John Flammang Schrank
John Flammang Schrank (March 5, 1876 - September 15, 1943) was a resident of New York, best known for his attempt to assassinate former U.S. President Theodore Roosevelt on October 14, 1912 in Milwaukee, Wisconsin.
Schrank was born in Erding, Bavaria on March 5, 1876. He emigrated to the United States at the age of 9. His parents died soon after, leaving Schrank to work for his uncle, a New York tavern owner and landlord. Upon their deaths Schrank's aunt and uncle left him these valuable properties from which it was expected he could live a quiet and peaceful life. But Schrank was heartbroken, not just because he had lost his second set of parents, but because his first and only girlfriend Emily Ziegler had died in the General Slocum disaster on New York's East River.
Schrank sold the properties, and drifted around the East Coast for years. He became profoundly religious, and a fluent Bible scholar whose debating skills were well-known around his neighborhood's watering holes and public parks. He wrote spare and vivid poetry. He spent a great deal of time walking around city streets at night. He caused no documented trouble.

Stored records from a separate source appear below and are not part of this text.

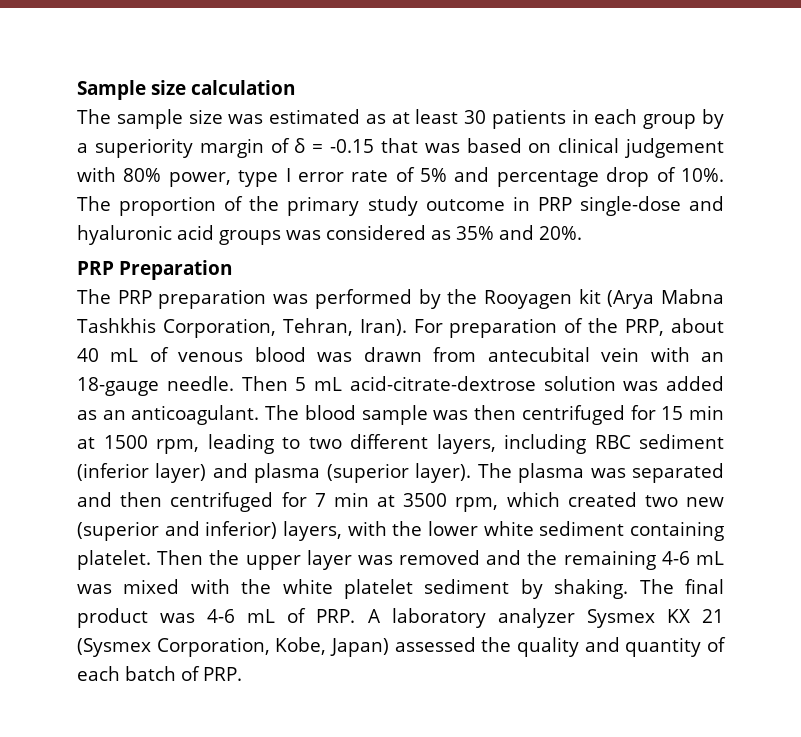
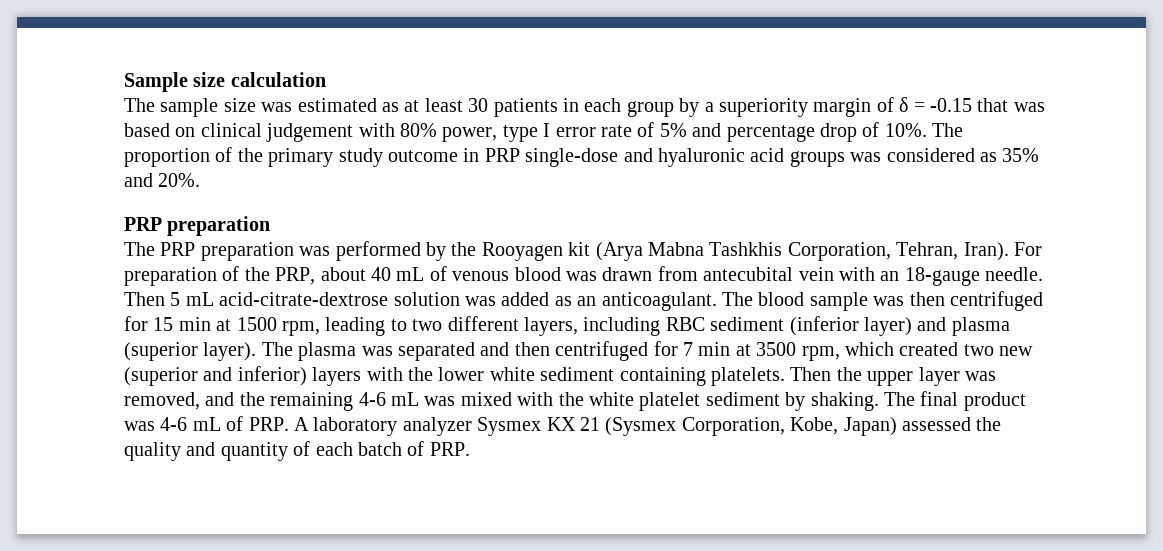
  The proportion of the primary study outcome in PRP single-dose and hyaluronic acid groups was considered as 35% and 20%.
- PRP Preparation
+ PRP preparation
- The plasma was separated and then centrifuged for 7 min at 3500 rpm, which created two new (superior and inferior) layers, with the lower white sediment containing platelet.
+ The plasma was separated and then centrifuged for 7 min at 3500 rpm, which created two new (superior and inferior) layers with the lower white sediment containing platelets.
- Then the upper layer was removed and the remaining 4-6 mL was mixed with the white platelet sediment by shaking.
+ Then the upper layer was removed, and the remaining 4-6 mL was mixed with the white platelet sediment by shaking.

The 1912 Presidential election campaign was characterised by a serious split in the Republican Party between the conservative wing under President William Howard Taft and the liberal/reform wing under ex-President Theodore Roosevelt. After a bitter confrontation at the Republican Convention, Taft won renomination. Roosevelt led a bolt of his followers, who held a convention and nominated him for President on the ticket of the Progressive Party, nicknamed the "Bull Moose Party." Taft and his supporters attacked Roosevelt for being power-hungry, and seeking to break the tradition that U.S. Presidents only serve up to two terms in office.
On October 14, 1912, while Theodore Roosevelt was campaigning in Milwaukee, Wisconsin, Schrank attempted to assassinate him.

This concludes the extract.